Download or read book On Decoloniality written by Walter D. Mignolo and published by . This book was released on 2018-06 with total page 264 pages. Available in PDF, EPUB and Kindle. Book excerpt: Walter D. Mignolo and Catherine E. Walsh introduce the concept of decoloniality by providing a theoretical overview and discussing concrete examples of decolonial projects in action.
Download or read book Branding Democracy written by Gerald Sussman and published by Peter Lang. This book was released on 2010 with total page 266 pages. Available in PDF, EPUB and Kindle. Book excerpt: Branding Democracy: U.S. Regime Change in Post-Soviet Eastern Europe is a study of the uses of systemic propaganda in U.S. foreign policy. Moving beyond traditional understandings of propaganda, Branding Democracy analyzes the expanding and ubiquitous uses of domestic public persuasion under a neoliberal regime and an informational mode of development and its migration to the arena of foreign policy. A highly mobile and flexible corporate-dominated new informational economy is the foundation of intensified Western marketing and promotional culture across spatial and temporal divides, enabling transnational interests to integrate territories previously beyond their reach. U.S. «democracy promotion» and interventions in the Eastern European «color revolutions» in the early twenty-first century serve as studies of neoliberal state interests in action. Branding Democracy will be of interest to students of U.S. and European politics, political economy, foreign policy, political communication, American studies, and culture studies.

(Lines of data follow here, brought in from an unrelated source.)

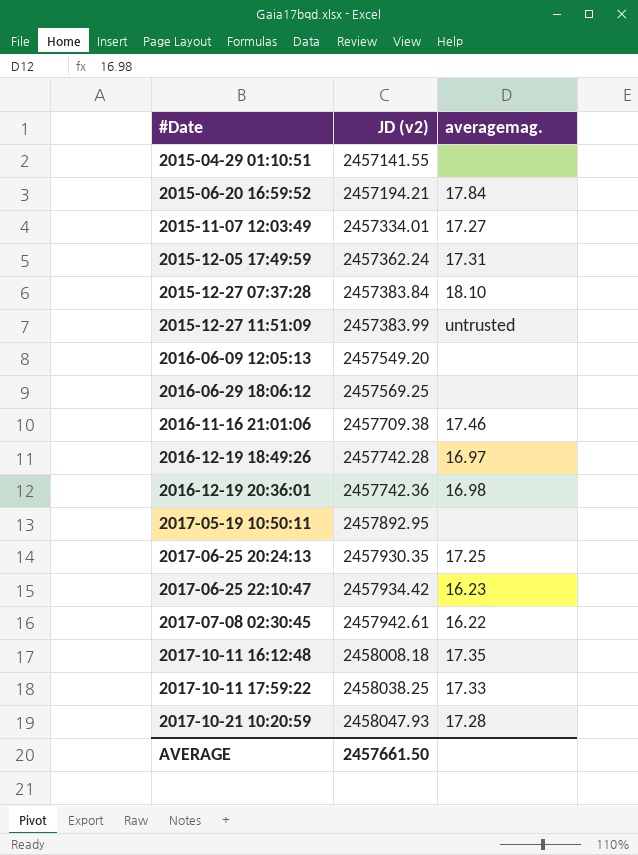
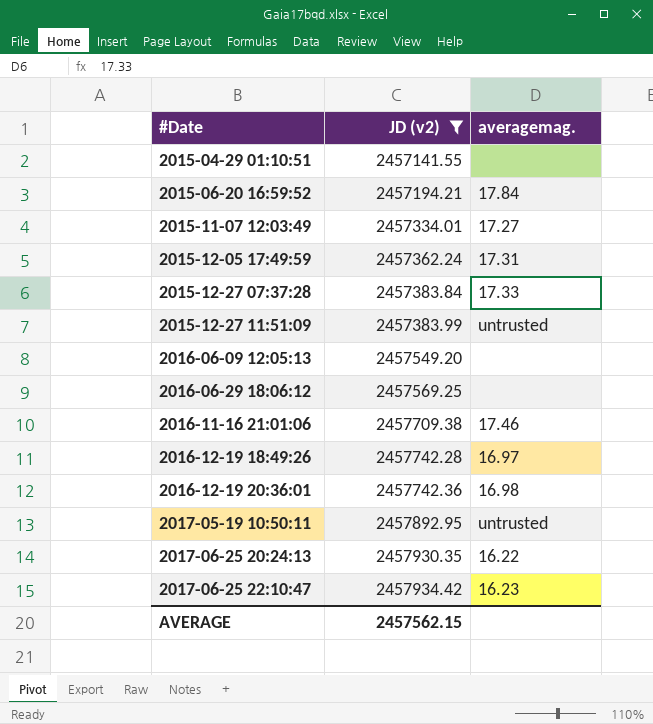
filter: none -> JD (v2) <= 2457934.42
2015-12-27 07:37:28 | averagemag.: 18.10 -> 17.33
2017-05-19 10:50:11 | averagemag.: none -> untrusted
2017-06-25 20:24:13 | averagemag.: 17.25 -> 16.22
AVERAGE | JD (v2): 2457661.50 -> 2457562.15

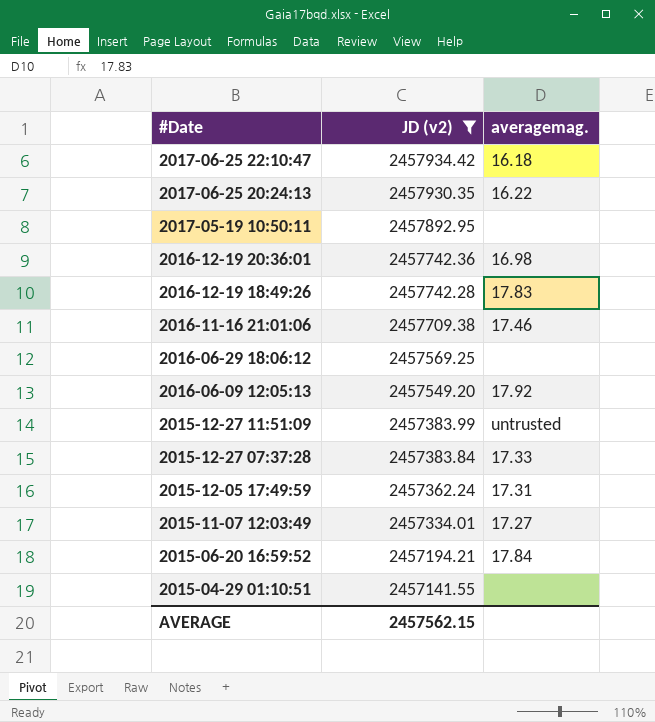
row order: #Date ascending -> #Date descending
2017-06-25 22:10:47 | averagemag.: 16.23 -> 16.18
2017-05-19 10:50:11 | averagemag.: untrusted -> none
2016-12-19 18:49:26 | averagemag.: 16.97 -> 17.83
2016-06-09 12:05:13 | averagemag.: none -> 17.92

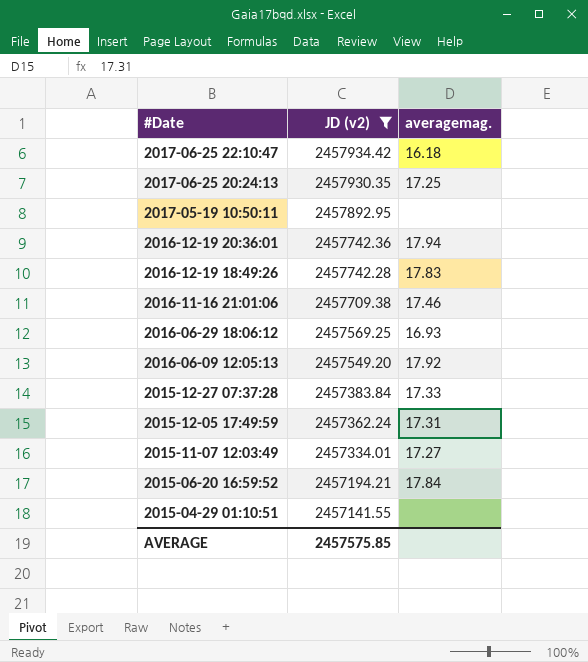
row 2015-12-27 11:51:09: 2457383.99 | untrusted -> none
2017-06-25 20:24:13 | averagemag.: 16.22 -> 17.25
2016-12-19 20:36:01 | averagemag.: 16.98 -> 17.94
2016-06-29 18:06:12 | averagemag.: none -> 16.93
AVERAGE | JD (v2): 2457562.15 -> 2457575.85

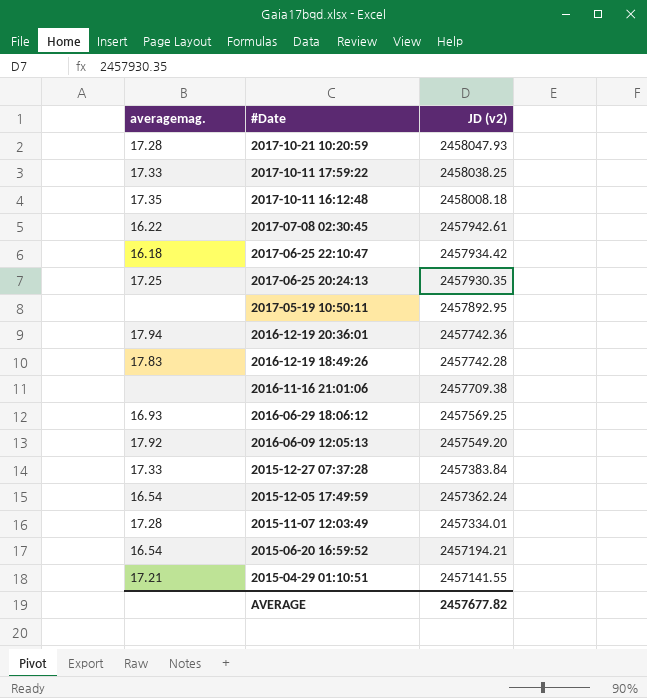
filter: JD (v2) <= 2457934.42 -> none
column averagemag. | position: 3 -> 1
2016-11-16 21:01:06 | averagemag.: 17.46 -> none
2015-12-05 17:49:59 | averagemag.: 17.31 -> 16.54
2015-11-07 12:03:49 | averagemag.: 17.27 -> 17.28
2015-06-20 16:59:52 | averagemag.: 17.84 -> 16.54
2015-04-29 01:10:51 | averagemag.: none -> 17.21
AVERAGE | JD (v2): 2457575.85 -> 2457677.82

Download or read book Art of Transition written by Elise Herrala and published by . This book was released on 2021-12-31 with total page 248 pages. Available in PDF, EPUB and Kindle. Book excerpt: Art of Transition offers an unprecedented ethnographic view of the field of art in Russia between two eras of world-historical significance, socialism and global capitalism, and shows how the Russian art world has negotiated its cultural standing in an unequal, globalized present.
Download or read book Centres and Peripheries in the Post Soviet Space written by Alexander Filippov and published by Peter Lang Gmbh, Internationaler Verlag Der Wissenschaften. This book was released on 2020-08-12 with total page 286 pages. Available in PDF, EPUB and Kindle. Book excerpt: Although the Soviet empire no longer exists, old and new relationships between centres and peripheries still shape realities in the region. The case studies presented in this volume analyse the relevance of the centre-periphery distinction for the understanding of the post-Soviet space.